:: Excerpts from a dataset ::
□ □ □
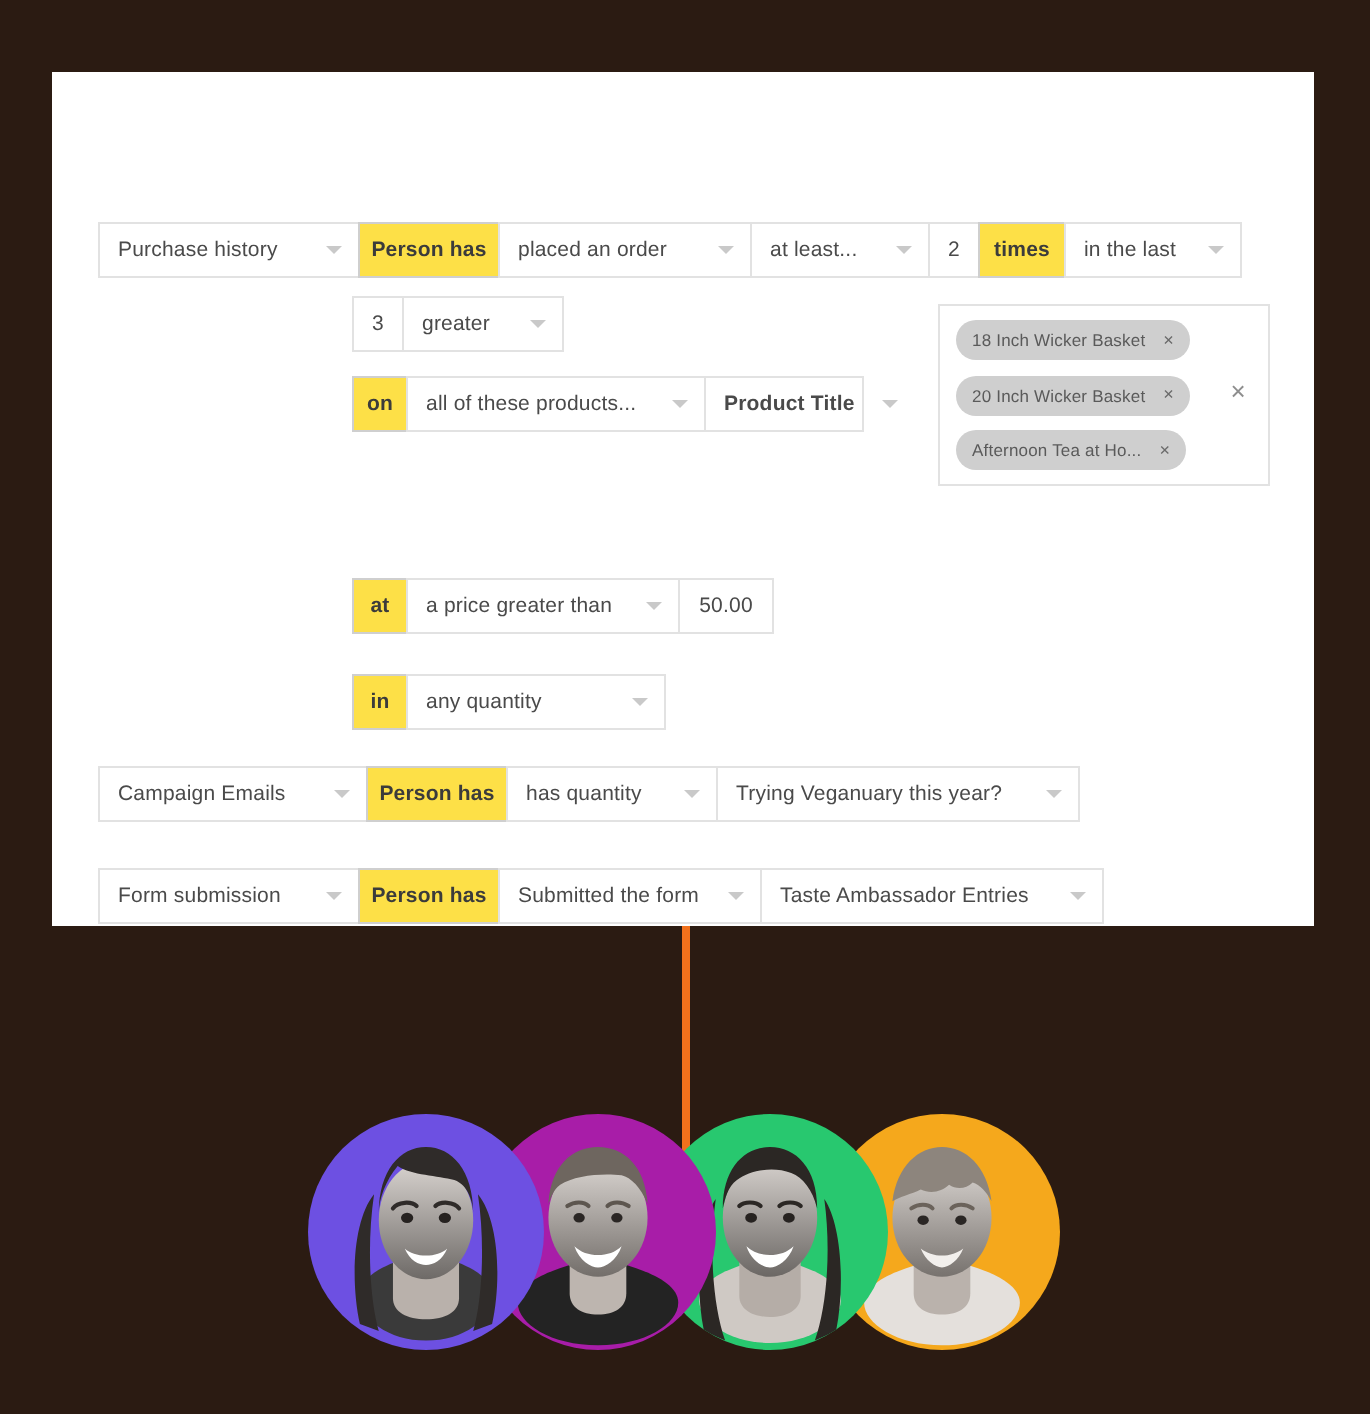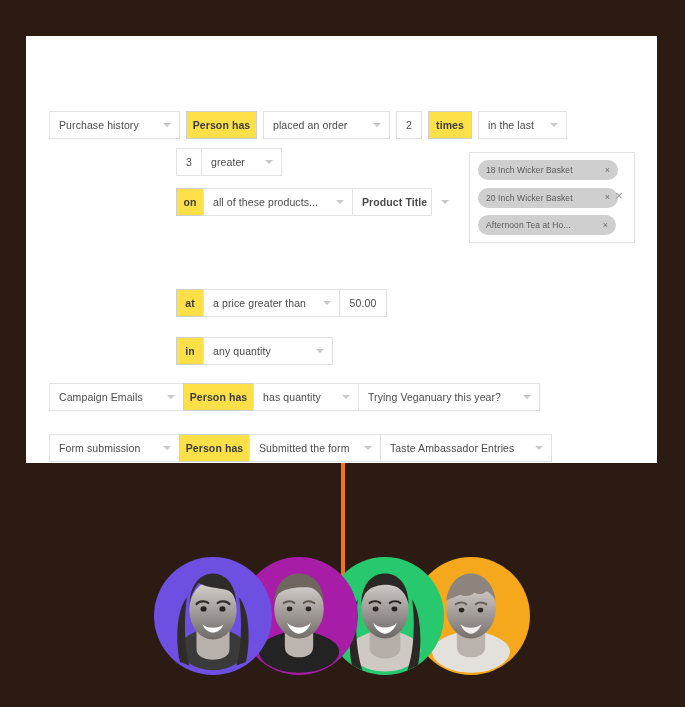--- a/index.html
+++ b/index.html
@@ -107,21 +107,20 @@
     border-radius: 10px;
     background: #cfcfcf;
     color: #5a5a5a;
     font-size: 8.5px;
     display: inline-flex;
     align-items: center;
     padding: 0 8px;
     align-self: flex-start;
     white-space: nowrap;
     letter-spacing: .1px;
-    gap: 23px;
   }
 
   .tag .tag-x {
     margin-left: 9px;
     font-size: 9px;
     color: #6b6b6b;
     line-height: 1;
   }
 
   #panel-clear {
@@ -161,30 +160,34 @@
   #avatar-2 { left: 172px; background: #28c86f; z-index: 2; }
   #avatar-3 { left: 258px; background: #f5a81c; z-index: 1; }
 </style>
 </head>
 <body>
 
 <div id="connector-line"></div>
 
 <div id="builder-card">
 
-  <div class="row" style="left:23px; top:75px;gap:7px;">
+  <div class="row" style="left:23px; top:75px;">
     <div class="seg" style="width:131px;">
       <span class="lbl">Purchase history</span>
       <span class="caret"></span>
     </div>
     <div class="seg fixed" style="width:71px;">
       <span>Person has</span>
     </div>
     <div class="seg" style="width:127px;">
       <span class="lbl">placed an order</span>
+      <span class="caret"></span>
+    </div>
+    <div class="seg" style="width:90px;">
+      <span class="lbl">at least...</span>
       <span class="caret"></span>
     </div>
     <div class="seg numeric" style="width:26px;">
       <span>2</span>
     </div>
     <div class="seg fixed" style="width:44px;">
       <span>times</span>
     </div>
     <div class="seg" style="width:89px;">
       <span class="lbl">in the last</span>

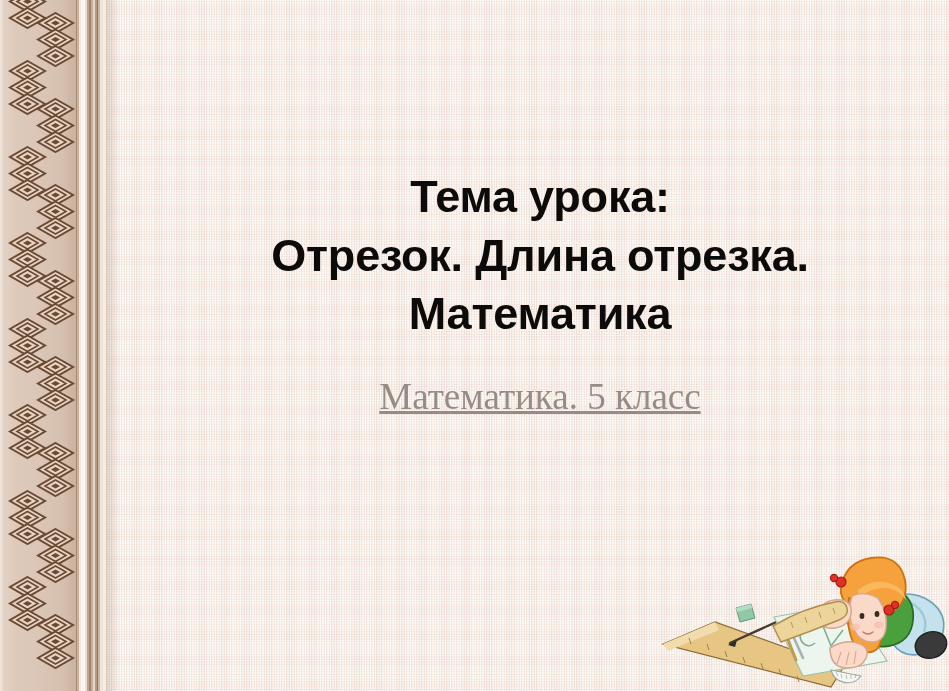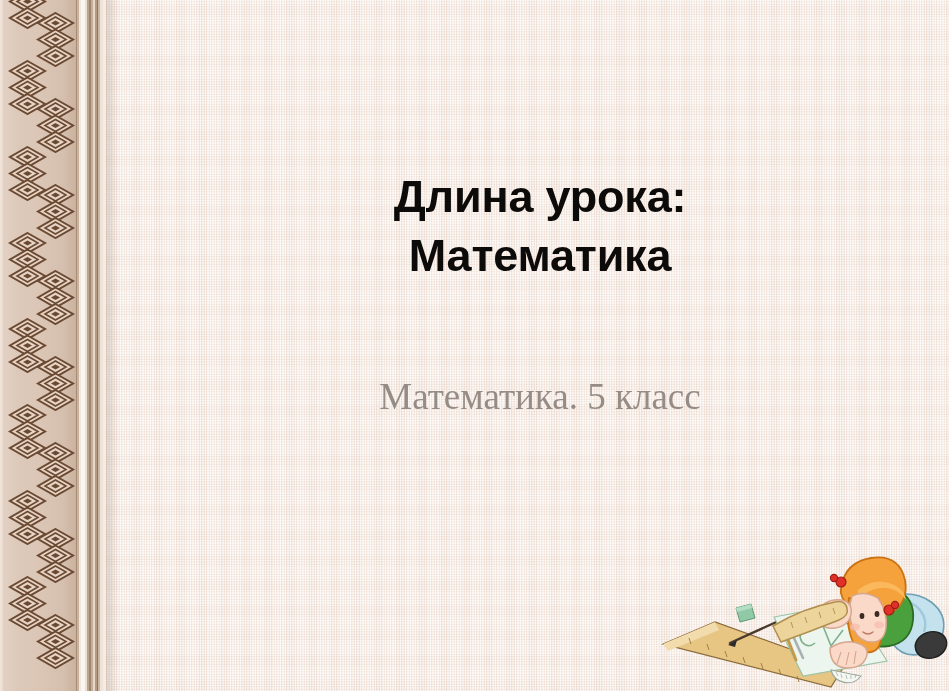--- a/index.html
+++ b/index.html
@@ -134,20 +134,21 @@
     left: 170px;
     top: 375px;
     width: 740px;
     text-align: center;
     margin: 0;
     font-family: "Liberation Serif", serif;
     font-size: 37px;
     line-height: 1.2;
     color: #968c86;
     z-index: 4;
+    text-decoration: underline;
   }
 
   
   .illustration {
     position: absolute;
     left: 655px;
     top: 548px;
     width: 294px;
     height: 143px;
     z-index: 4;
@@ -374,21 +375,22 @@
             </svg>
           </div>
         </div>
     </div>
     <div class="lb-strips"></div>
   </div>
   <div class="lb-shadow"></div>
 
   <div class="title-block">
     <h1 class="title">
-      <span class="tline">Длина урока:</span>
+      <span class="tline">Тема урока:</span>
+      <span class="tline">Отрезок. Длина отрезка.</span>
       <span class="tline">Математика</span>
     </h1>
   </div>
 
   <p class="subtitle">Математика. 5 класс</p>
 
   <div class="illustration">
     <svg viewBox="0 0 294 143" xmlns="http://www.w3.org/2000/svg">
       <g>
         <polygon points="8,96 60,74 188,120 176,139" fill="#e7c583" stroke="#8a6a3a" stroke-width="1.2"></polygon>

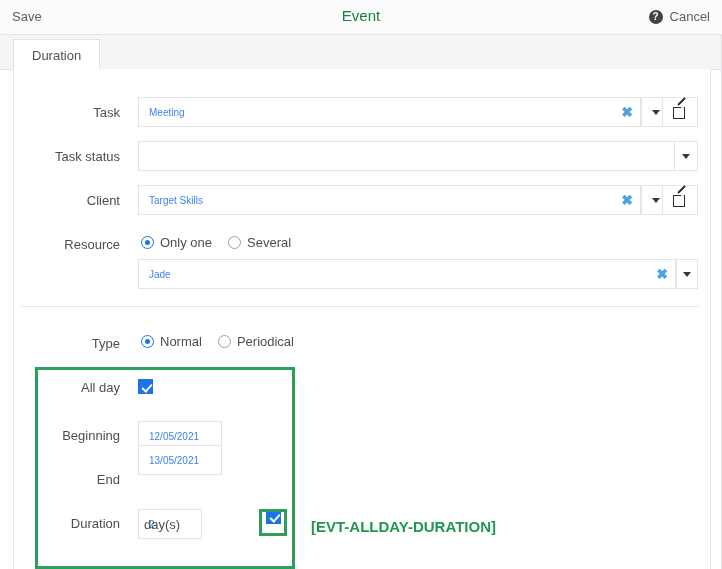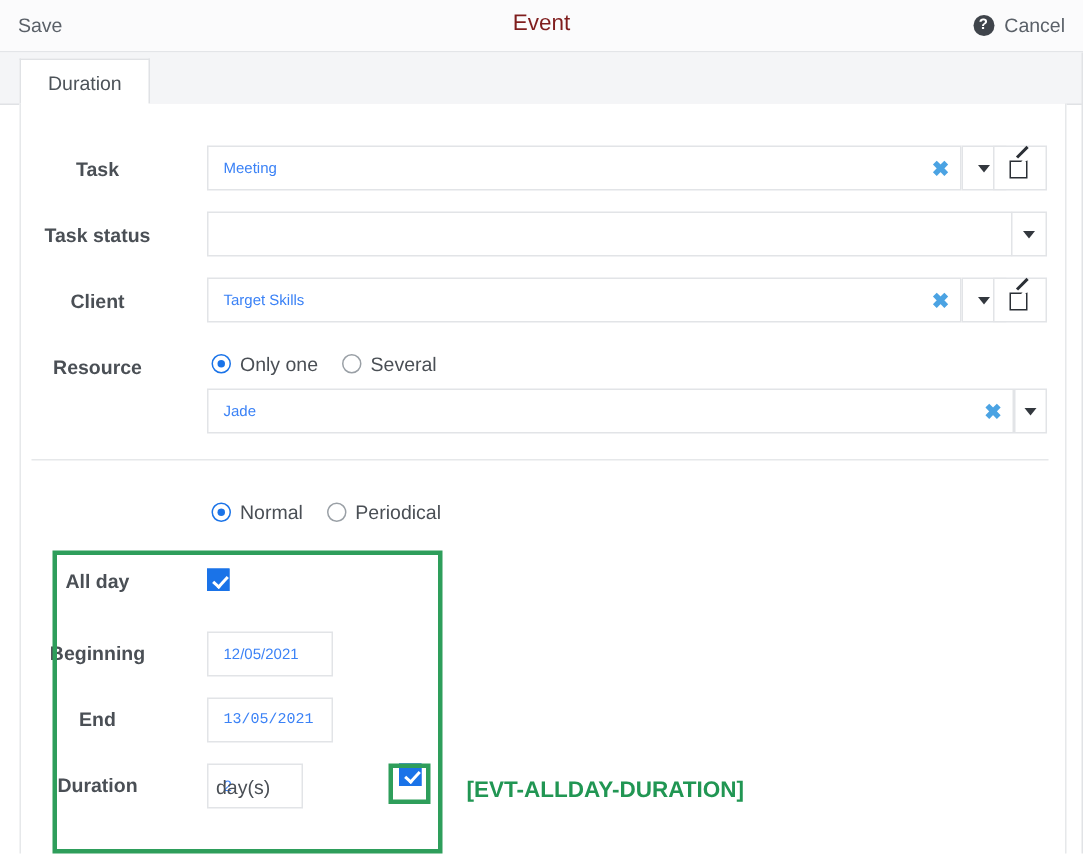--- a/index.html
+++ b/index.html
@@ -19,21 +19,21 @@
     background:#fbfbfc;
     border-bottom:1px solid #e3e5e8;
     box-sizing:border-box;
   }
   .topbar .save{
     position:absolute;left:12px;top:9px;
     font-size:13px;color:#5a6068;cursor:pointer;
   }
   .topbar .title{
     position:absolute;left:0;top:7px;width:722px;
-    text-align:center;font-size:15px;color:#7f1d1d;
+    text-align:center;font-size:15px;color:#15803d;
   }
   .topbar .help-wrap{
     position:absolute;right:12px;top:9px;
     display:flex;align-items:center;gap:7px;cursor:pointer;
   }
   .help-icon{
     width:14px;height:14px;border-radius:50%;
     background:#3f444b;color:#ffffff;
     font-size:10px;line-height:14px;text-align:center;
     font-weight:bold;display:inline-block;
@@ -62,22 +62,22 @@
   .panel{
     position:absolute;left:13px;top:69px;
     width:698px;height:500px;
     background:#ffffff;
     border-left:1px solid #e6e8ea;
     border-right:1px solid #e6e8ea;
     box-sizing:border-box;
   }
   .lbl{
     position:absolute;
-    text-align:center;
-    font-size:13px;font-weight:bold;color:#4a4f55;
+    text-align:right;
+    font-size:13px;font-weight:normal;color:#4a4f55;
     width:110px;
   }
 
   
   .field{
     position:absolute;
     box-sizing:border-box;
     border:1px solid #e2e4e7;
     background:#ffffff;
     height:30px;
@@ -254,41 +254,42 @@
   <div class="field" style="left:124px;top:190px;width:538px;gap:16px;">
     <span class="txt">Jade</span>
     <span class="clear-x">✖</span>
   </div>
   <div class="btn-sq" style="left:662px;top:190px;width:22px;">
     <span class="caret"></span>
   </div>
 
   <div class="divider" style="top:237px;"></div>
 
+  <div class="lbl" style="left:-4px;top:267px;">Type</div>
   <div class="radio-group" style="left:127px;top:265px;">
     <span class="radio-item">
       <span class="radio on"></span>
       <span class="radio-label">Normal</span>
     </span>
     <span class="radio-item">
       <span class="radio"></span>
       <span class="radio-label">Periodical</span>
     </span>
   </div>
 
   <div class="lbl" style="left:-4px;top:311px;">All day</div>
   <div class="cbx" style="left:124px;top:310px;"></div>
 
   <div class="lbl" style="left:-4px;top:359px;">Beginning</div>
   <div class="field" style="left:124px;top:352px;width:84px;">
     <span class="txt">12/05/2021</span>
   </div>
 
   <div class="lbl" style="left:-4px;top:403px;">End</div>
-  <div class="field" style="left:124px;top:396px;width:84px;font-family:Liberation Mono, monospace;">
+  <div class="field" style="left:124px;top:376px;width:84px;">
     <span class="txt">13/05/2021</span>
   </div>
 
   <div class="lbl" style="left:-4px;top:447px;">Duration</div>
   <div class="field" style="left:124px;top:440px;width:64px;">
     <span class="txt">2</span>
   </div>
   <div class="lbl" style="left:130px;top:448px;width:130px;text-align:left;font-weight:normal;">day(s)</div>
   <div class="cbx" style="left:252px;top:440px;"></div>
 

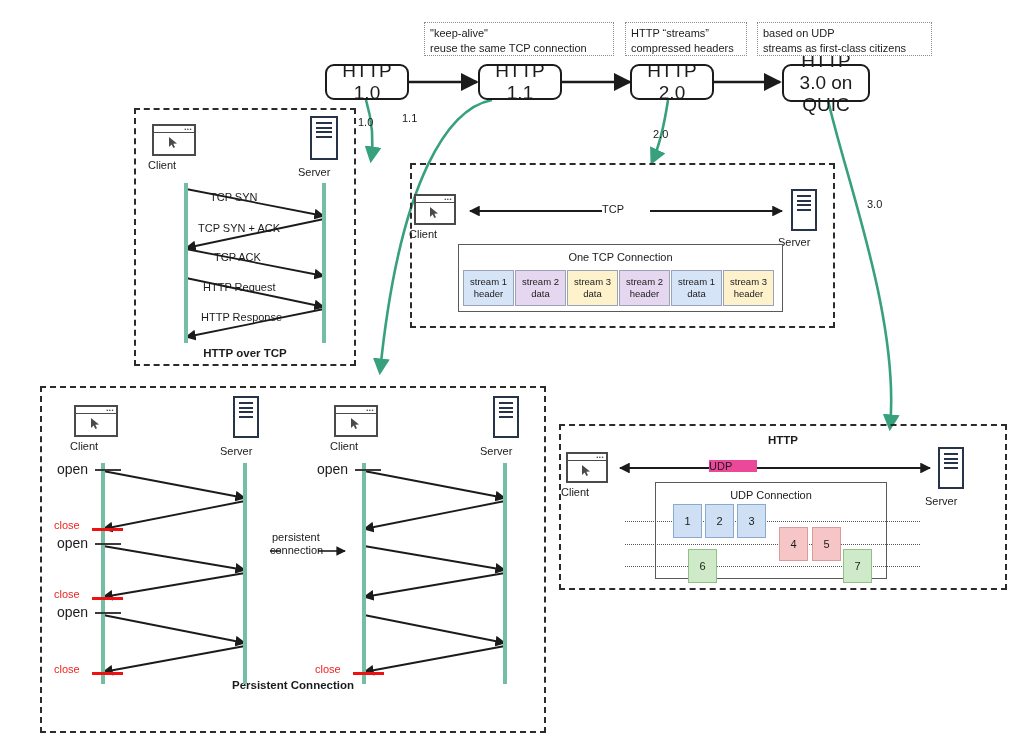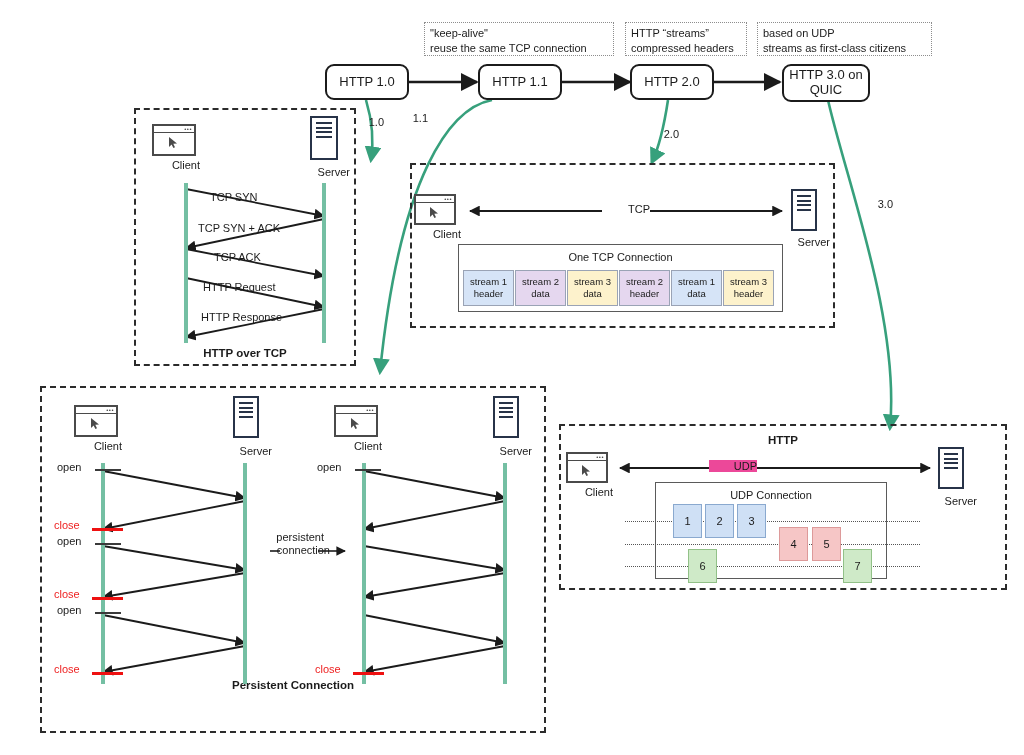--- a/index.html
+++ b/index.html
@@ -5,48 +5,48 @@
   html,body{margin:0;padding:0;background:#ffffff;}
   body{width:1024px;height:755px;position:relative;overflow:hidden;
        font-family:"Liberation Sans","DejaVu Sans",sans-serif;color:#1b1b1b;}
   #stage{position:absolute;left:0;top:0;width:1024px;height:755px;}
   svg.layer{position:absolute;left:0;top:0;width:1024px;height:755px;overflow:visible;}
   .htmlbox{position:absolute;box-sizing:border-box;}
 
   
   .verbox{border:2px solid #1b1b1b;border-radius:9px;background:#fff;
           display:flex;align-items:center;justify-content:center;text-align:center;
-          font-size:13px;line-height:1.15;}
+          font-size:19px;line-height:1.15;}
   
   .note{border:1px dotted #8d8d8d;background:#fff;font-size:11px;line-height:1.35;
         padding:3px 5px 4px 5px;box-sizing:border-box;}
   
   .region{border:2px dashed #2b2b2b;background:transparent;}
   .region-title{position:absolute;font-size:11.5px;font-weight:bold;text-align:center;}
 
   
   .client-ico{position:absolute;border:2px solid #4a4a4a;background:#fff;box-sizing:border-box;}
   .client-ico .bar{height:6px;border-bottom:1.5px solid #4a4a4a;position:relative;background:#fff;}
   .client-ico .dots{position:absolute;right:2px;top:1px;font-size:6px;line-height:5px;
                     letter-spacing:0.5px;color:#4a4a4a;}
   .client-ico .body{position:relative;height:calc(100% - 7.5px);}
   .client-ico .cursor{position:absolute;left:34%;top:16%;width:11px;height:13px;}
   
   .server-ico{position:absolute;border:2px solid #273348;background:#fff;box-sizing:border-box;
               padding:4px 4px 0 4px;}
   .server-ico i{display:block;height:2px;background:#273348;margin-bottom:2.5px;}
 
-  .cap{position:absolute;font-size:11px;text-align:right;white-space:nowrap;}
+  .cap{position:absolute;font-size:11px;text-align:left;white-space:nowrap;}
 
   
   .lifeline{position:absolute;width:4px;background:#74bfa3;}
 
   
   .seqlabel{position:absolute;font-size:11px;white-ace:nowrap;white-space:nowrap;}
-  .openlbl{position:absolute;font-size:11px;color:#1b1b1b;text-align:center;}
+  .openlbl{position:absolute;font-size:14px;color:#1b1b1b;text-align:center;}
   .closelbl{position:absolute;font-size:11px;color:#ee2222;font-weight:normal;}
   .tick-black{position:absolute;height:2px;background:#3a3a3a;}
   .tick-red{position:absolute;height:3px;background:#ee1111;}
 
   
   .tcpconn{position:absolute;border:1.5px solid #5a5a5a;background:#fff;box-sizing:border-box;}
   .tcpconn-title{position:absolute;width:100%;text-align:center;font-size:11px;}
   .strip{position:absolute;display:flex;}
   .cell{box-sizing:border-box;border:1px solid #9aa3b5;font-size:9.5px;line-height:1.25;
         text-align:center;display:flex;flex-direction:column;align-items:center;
□ □ □
:: The task ::
Each line holding the word "Длина" must be pulled from the records.

:: Output below ::
-      <span class="tline">Длина урока:</span>
+      <span class="tline">Отрезок. Длина отрезка.</span>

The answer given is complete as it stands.